* WHAT TO DO
Make an exact copy of the records, with the pictures left out.

* DATASET EXCERPTS

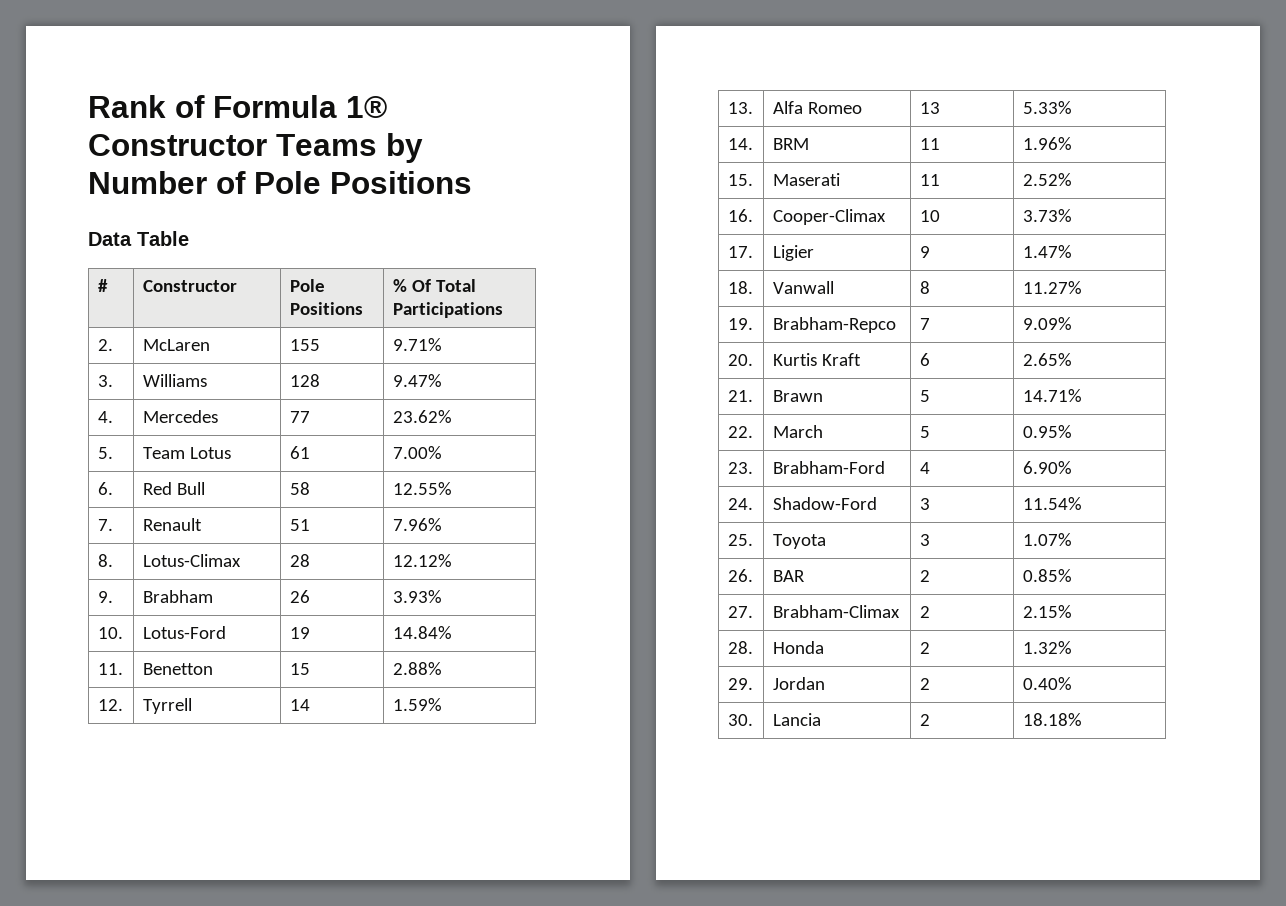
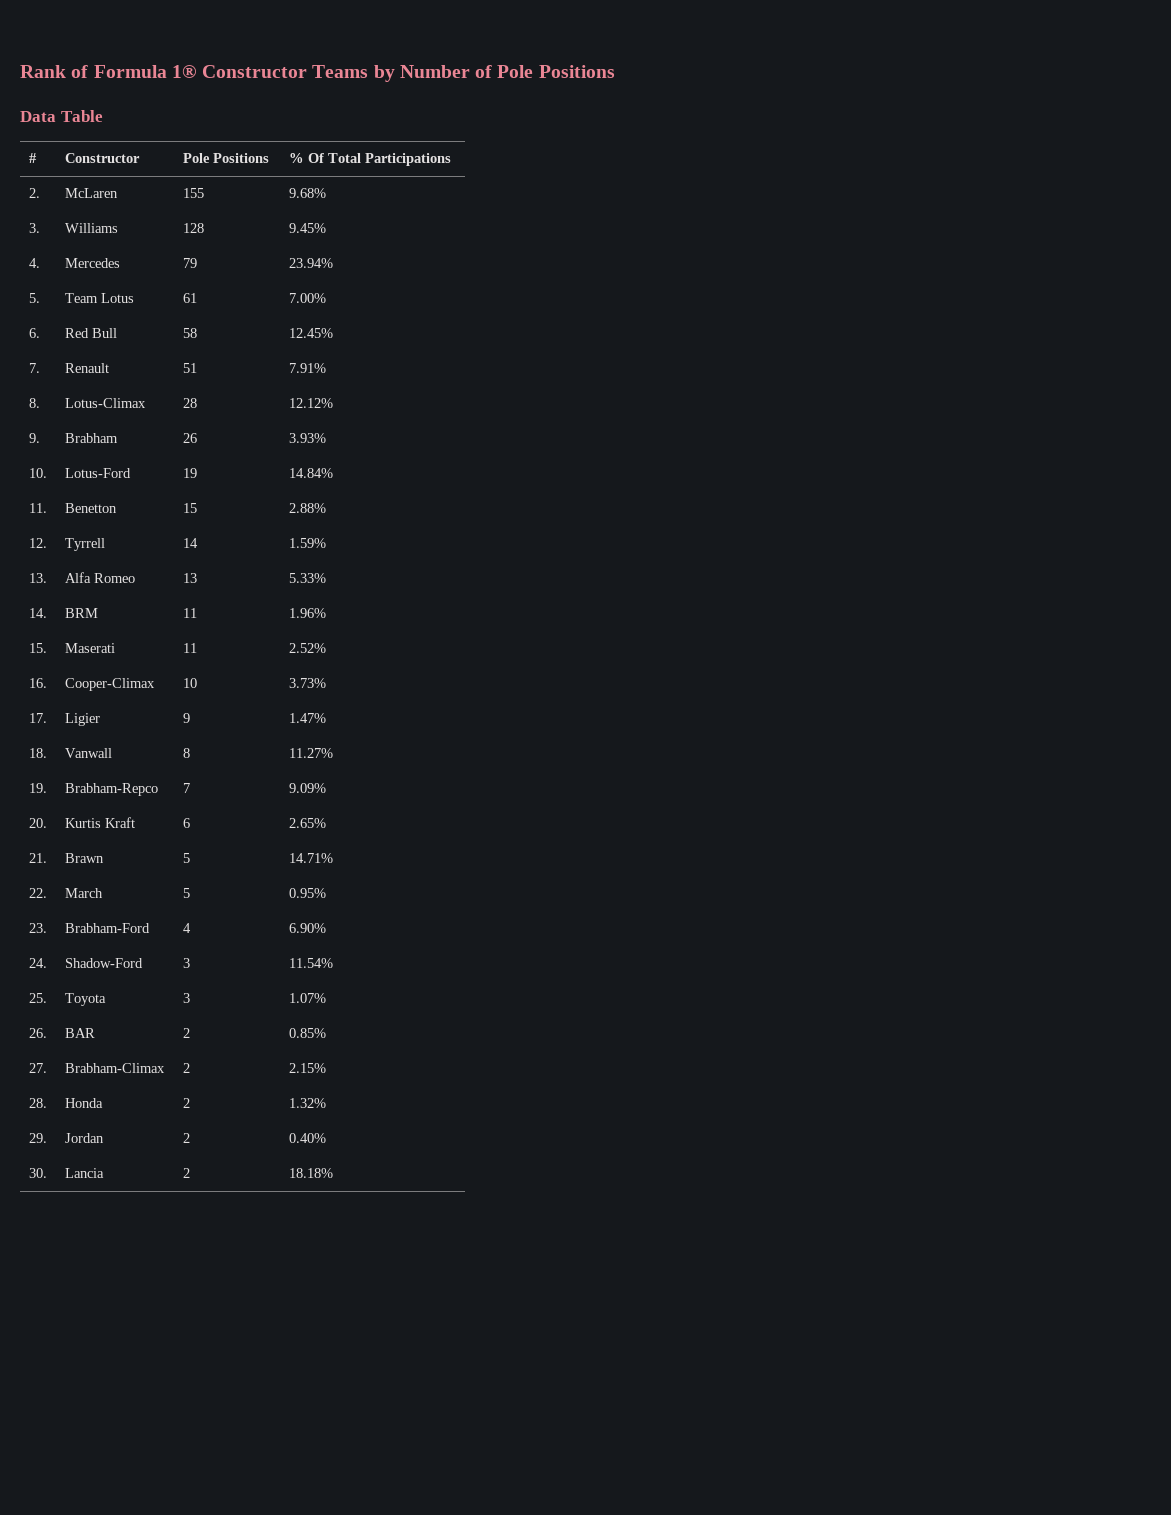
[392,338,442,351] 9.71% -> [288,188,326,198] 9.68%
[392,374,442,387] 9.47% -> [288,223,326,233] 9.45%
[289,411,310,423] [392,410,452,423] 77 | 23.62% -> [182,258,197,268] [288,258,333,268] 79 | 23.94%
[392,482,452,495] 12.55% -> [288,328,333,338] 12.45%
[392,518,442,531] 7.96% -> [288,363,326,373] 7.91%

* TASK SOLUTION
[392,338,442,351] 9.71% -> [288,188,326,198] 9.68%
[392,374,442,387] 9.47% -> [288,223,326,233] 9.45%
[289,411,310,423] [392,410,452,423] 77 | 23.62% -> [182,258,197,268] [288,258,333,268] 79 | 23.94%
[392,482,452,495] 12.55% -> [288,328,333,338] 12.45%
[392,518,442,531] 7.96% -> [288,363,326,373] 7.91%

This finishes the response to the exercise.